Except, Slota's party barely made it into the Parliament, and Fico cannot form a Government. Given you see this as a total failure for FIDESZ, they (and Hungary) will likely face a country in Slovakia with a much more rationale government, which will not be particularly interested in raising the tensions with Hungary. This is very much the trajectory of how Hu/Romanian relations have traveled over the years. A true failure would have been Fico/Slota winning and increasing their governing margin. If this is a loss for FIDESZ, it is a pretty good loss. That it is a loss for Orban's allies in Slovakia is really of no lasting matter.

Mark

NWO: " A true failure would have been Fico/Slota winning and increasing their governing margin. If this is a loss for FIDESZ, it is a pretty good loss."

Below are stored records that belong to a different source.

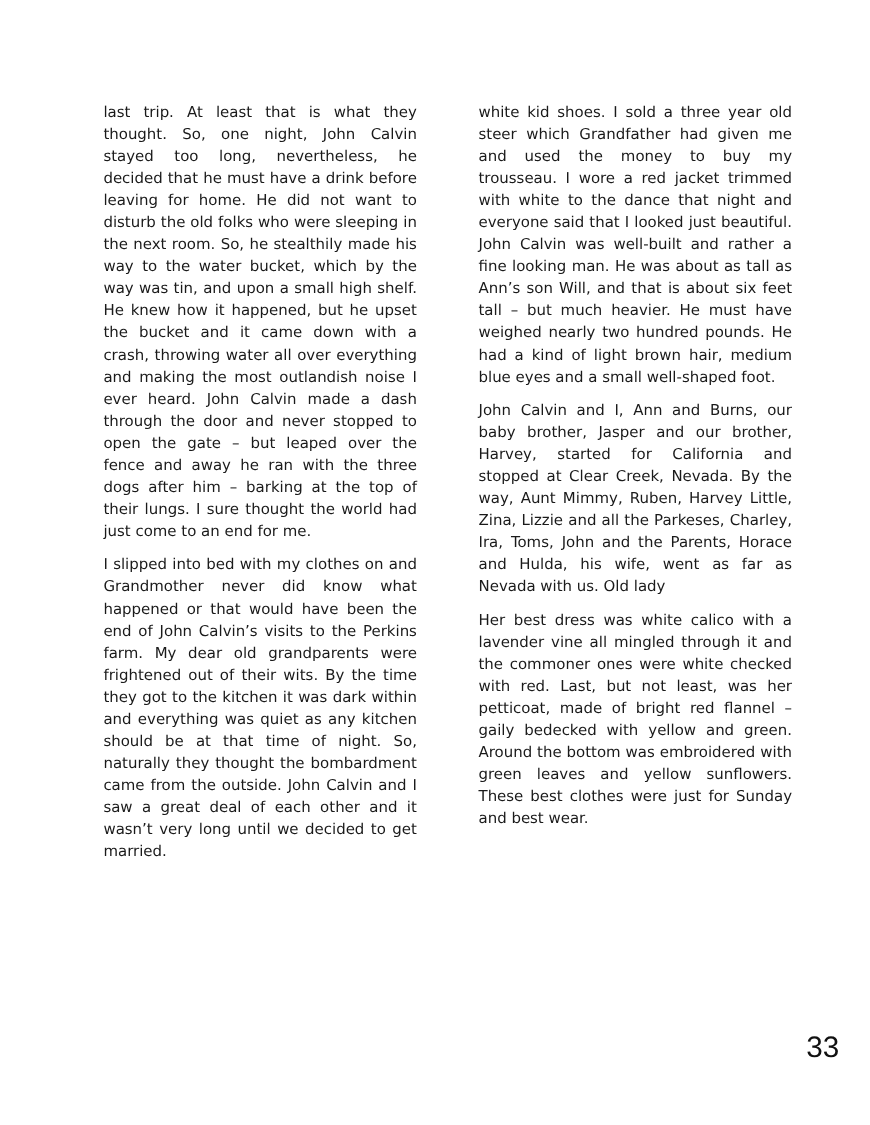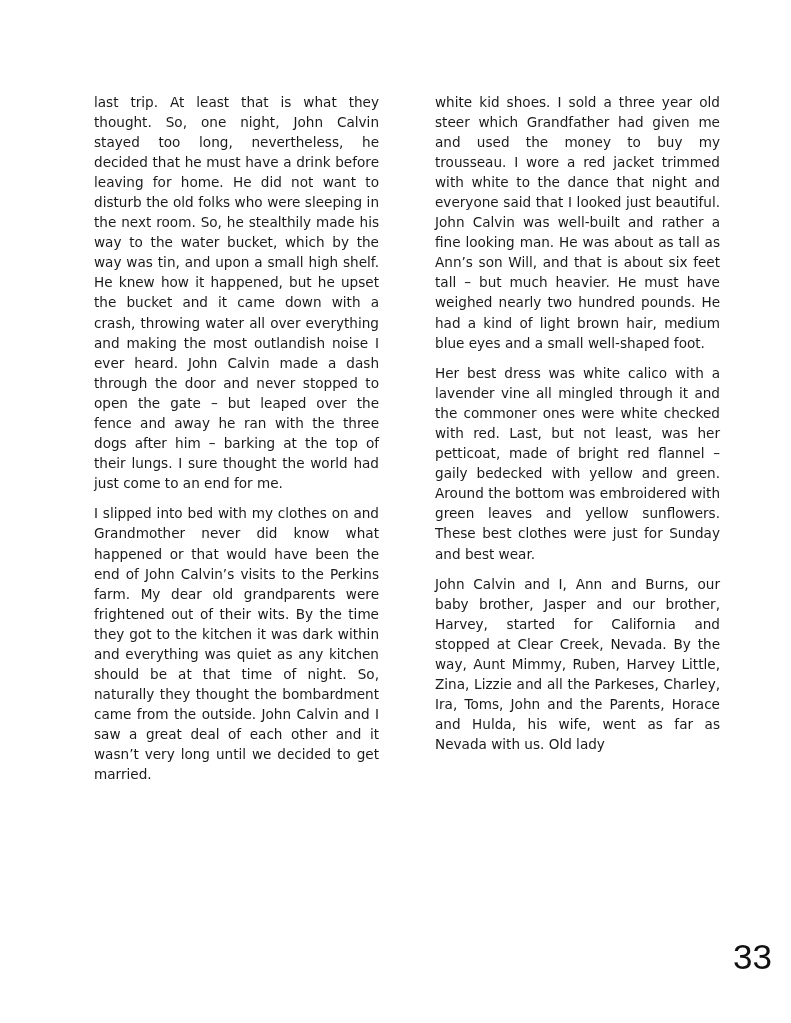--- a/index.html
+++ b/index.html
@@ -54,8 +54,8 @@
 
 <div class="column col-right">
   <p class="para">white kid shoes.  I sold a three year old steer which Grandfather had given me and used the money to buy my trousseau.  I wore a red jacket trimmed with white to the dance that night and everyone said that I looked just beautiful.  John Calvin was well-built and rather a fine looking man.  He was about as tall as Ann’s son Will, and that is about six feet tall – but much heavier. He must have weighed nearly two hundred pounds. He had a kind of light brown hair, medium blue eyes and a small well-shaped foot.</p>
+  <p class="para">John Calvin and I, Ann and Burns, our baby brother, Jasper and our brother, Harvey, started for California and stopped at Clear Creek, Nevada.  By the way, Aunt Mimmy, Ruben, Harvey Little, Zina, Lizzie and all the Parkeses, Charley, Ira, Toms, John and the Parents, Horace and Hulda, his wife, went as far as Nevada with us.  Old lady</p>
   <p class="para">Her best dress was white calico with a lavender vine all mingled through it and the commoner ones were white checked with red.  Last, but not least, was her petticoat, made of bright red flannel – gaily bedecked with yellow and green. Around the bottom was embroidered with green leaves and yellow sunflowers.  These best clothes were just for Sunday and best wear.</p>
-  <p class="para">John Calvin and I, Ann and Burns, our baby brother, Jasper and our brother, Harvey, started for California and stopped at Clear Creek, Nevada.  By the way, Aunt Mimmy, Ruben, Harvey Little, Zina, Lizzie and all the Parkeses, Charley, Ira, Toms, John and the Parents, Horace and Hulda, his wife, went as far as Nevada with us.  Old lady</p>
 </div>
 
 <div class="page-number">33</div>

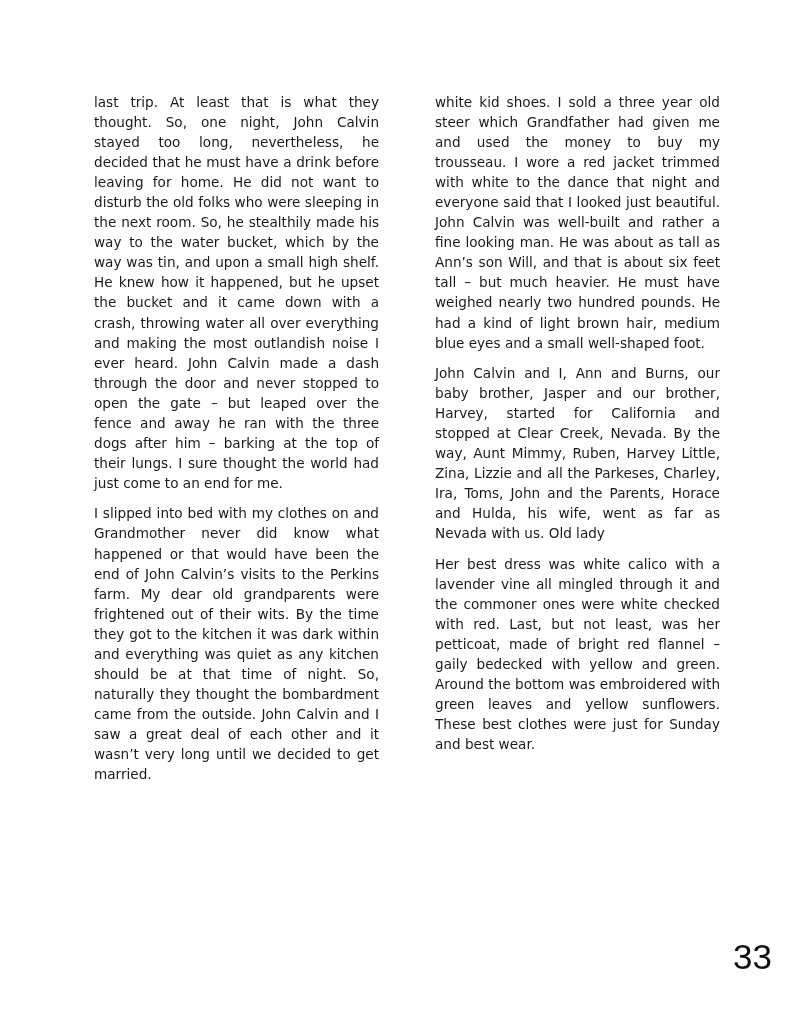--- a/index.html
+++ b/index.html
@@ -40,7 +40,7 @@
       left: 733px;
       top: 937px;
       font-family: "Liberation Sans", sans-serif;
-      font-size: 35px;
+      font-size: 27px;
       color: #111111;
     }
   </style>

I read it rather differently. The thing that is really significant is the rejection of nationalist populism, and both the failure of the MKP and the relative failure of SNS are both two sides of this. Despite suffering a sharp downturn, the political reaction in Slovakia has been a turn to fairly mainstream European centre-right politics. Clearly this limits the room for manouver of Budapest internationally if it chooses to assert agressively "national" demands.

NWO

Mark,

I think we agree. First of all, this is a very good result for Slovakia (though I am sure you do not support a move toward the real center right in terms of economic policy). Second, I have no idea what FIDESZ wants, but it is a good result for Hungary. As for FIDESZ, they should be happy. They got their citizenship law, and they can claim there is a more Hungary friendly government in Slovakia. There is probably not a lot further in trying to pick a fight with Slovakia for the next couple of years anyhow. As one can see in the case of Romania, I think FIDESZ is only interested in "cosmetic" victories, and they can claim one.